What organisations should do to prepare data protection activities in the event of a no deal Brexit.
After the significant defeat of the Withdrawal Agreement meaningful vote, the prospects of a no-deal Brexit seem to be increasingly likely. Without taking the significant preparation steps outlined in our workshops and other collateral, organisations face the possibility of massive disruption to their business operations (including potential cessation of business with UK-based organisations), or being non-compliant with laws in multiple jurisdictions.
One area of preparation that may not have received the level of attention it merits is data protection. The withdrawal agreement text initially agreed between the EU and the UK included a transition period during which data protection laws in both jurisdictions would remain as they are. If this agreement had been approved by the UK parliament, and by each of the EU 27, then few urgent changes would be needed for many organisations.
Many organisations transfer data between EU member states multiple times a day. Data transfer involves data leaving the organisation, e.g. being sent from one subsidiary to a parent or sister company, or the use of a sub-contractor or processor to carry out activities on behalf of the data “exporter”.
With the defeat of the Withdrawal Agreement bill, and if no other agreement is made before March 29 2019, the following scenarios require urgent attention:
- UK organisations’ data transfer to the EU,
- UK organisations’ data transfer to the rest of the world
- EU organisations’ data transfer to the UK
UK organisations’ data transfer to the EU
In order to transfer any personal data out of the UK to the EU, your organisation will need to ensure that the requirements of UK law and EU law are met. The UK is likely to consider the EU’s data protection measures as sufficient to protect personal data. However, your organisation will need to ensure that appropriate organisational and technical measures are in place.
UK organisations’ data transfer to the rest of the world
UK organisations can currently transfer data to the rest of the world on the basis of EU treaties and adequacy findings. It is not currently clear if the UK will continue to recognise the Adequacy decisions of the EU post Brexit.

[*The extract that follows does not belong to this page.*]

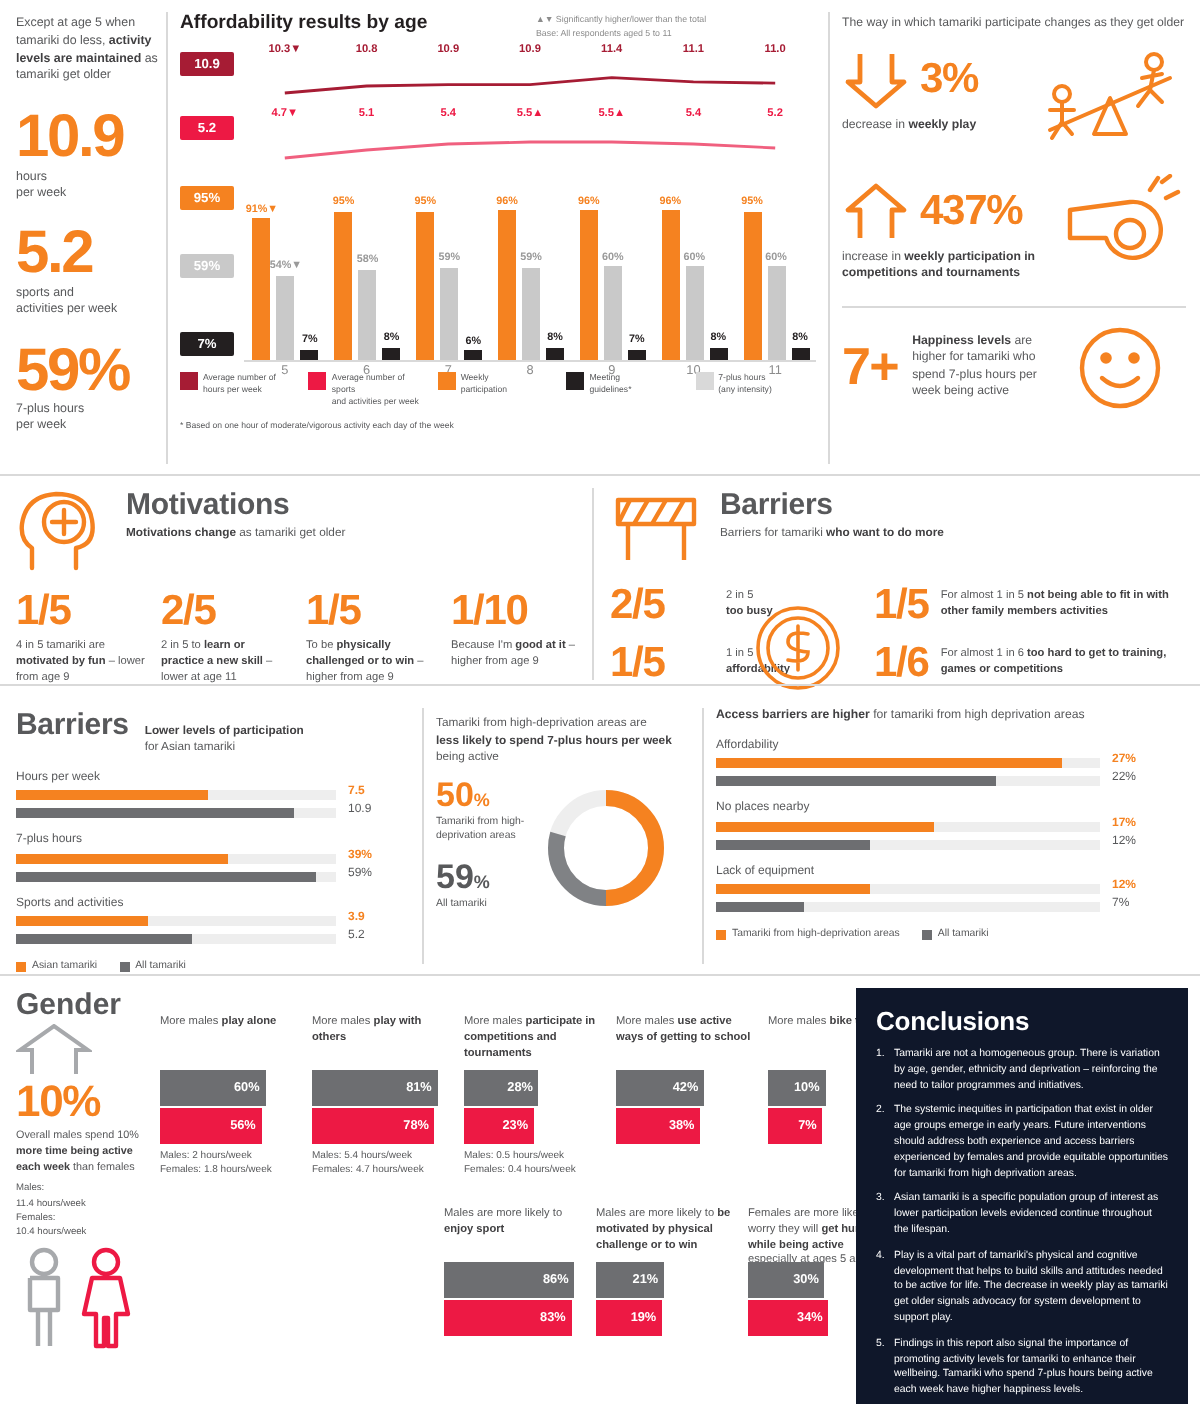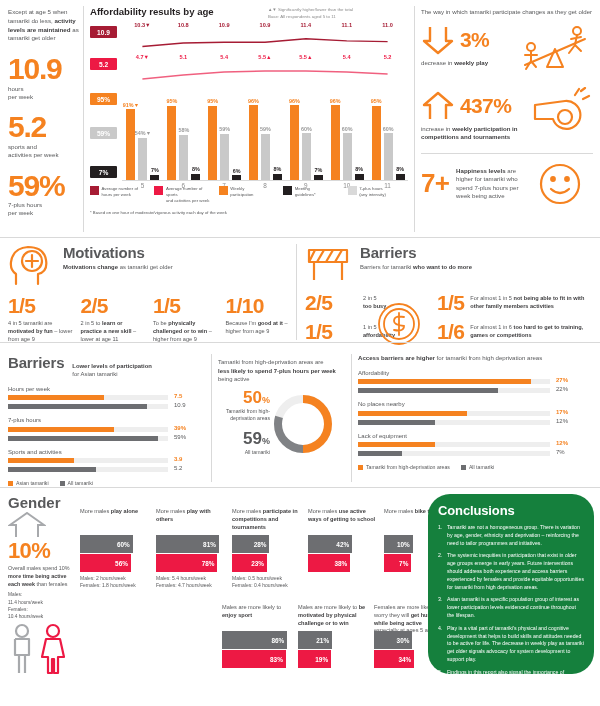"50%" div { text-align: right -> none }
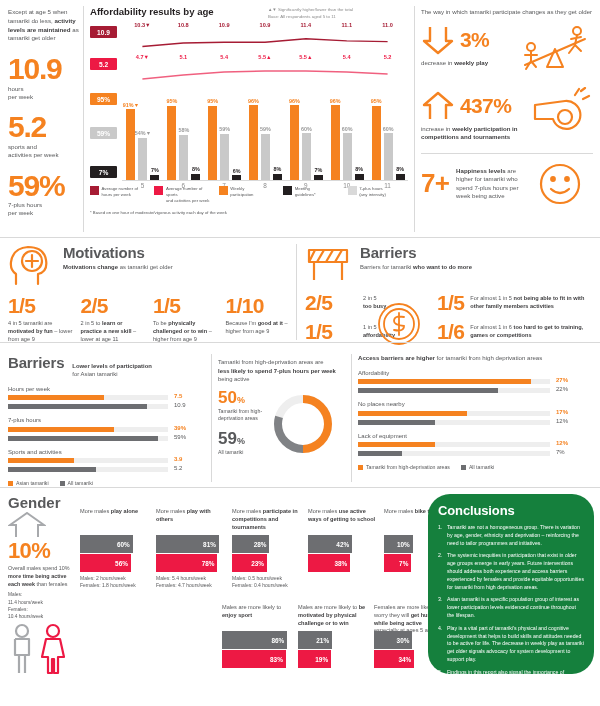"Conclusions" #concl { background: #15803d -> #0f172a; border-radius: 22px -> none; height: 180px -> 208px }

EU organisations’ data transfer to the UK
Post-Brexit, the UK will be just like any other third country without an adequate data protection regime (in the EU’s eyes). In order to continue to transfer data from the EU to the UK (as for example from the Republic of Ireland to Northern Ireland), a means to legitimise the transfer would be required. This could take the form of Binding Corporate Rules or “BCRs” (within a single organisation) or Standard Contractual Clauses. BCRs can take a great deal of time to negotiate and gain approval, and if not already underway, they are unlikely to be approved before March of this year.
Some organisations are choosing to mitigate this risk by ceasing the use of any outsourced service provider, data processor or third party based in the UK in favour of an EEA-based provider. Changing third parties before the March 29th date would of course require new contracts with a replacement provider; transition activities; and a certain amount of operational impact.
Organisations with operations in the UK and other EU states may need to interact with two different regulators as distinct Lead Supervisory Authorities (e.g. the ICO in the UK and the DPC in Ireland). This may lead to additional administrative overhead, and a more complex process if there are breach notifications required.
The use of Standard Contractual Clauses (sometimes called Model Clauses) to legitimise data transfers to third countries is under judicial review in the EU and may not be a reliable means of justifying the data transfer. While this method is useful in the short- to medium-term, other measures may be required.
UK organisations offering goods and services to the EU may need to appoint an EU-based representative (as per Article 27 of the GDPR). This may require a tender and due diligence process to be completed before engaging a representative to comply with GDPR requirements.
Steps to take:
Map the personal data being transferred between the UK and the EU
Consider any inter-firm or outsourcing agreements between parent and subsidiary or sister companies.
Determine if the transfers will need to continue beyond 30 March 2019. If this is the case, then assess the various transfer mechanisms to decide which one best suits the situation and work towards having it in place before 30 March 2019. If you choose not to continue transferring data, you may need to switch to a new supplier/service provider, with the various contractual and operational changes that brings.
Confirm that you are fully aware if your outsourced providers and third parties carry out any onward transfers between the UK and the EU (in either direction).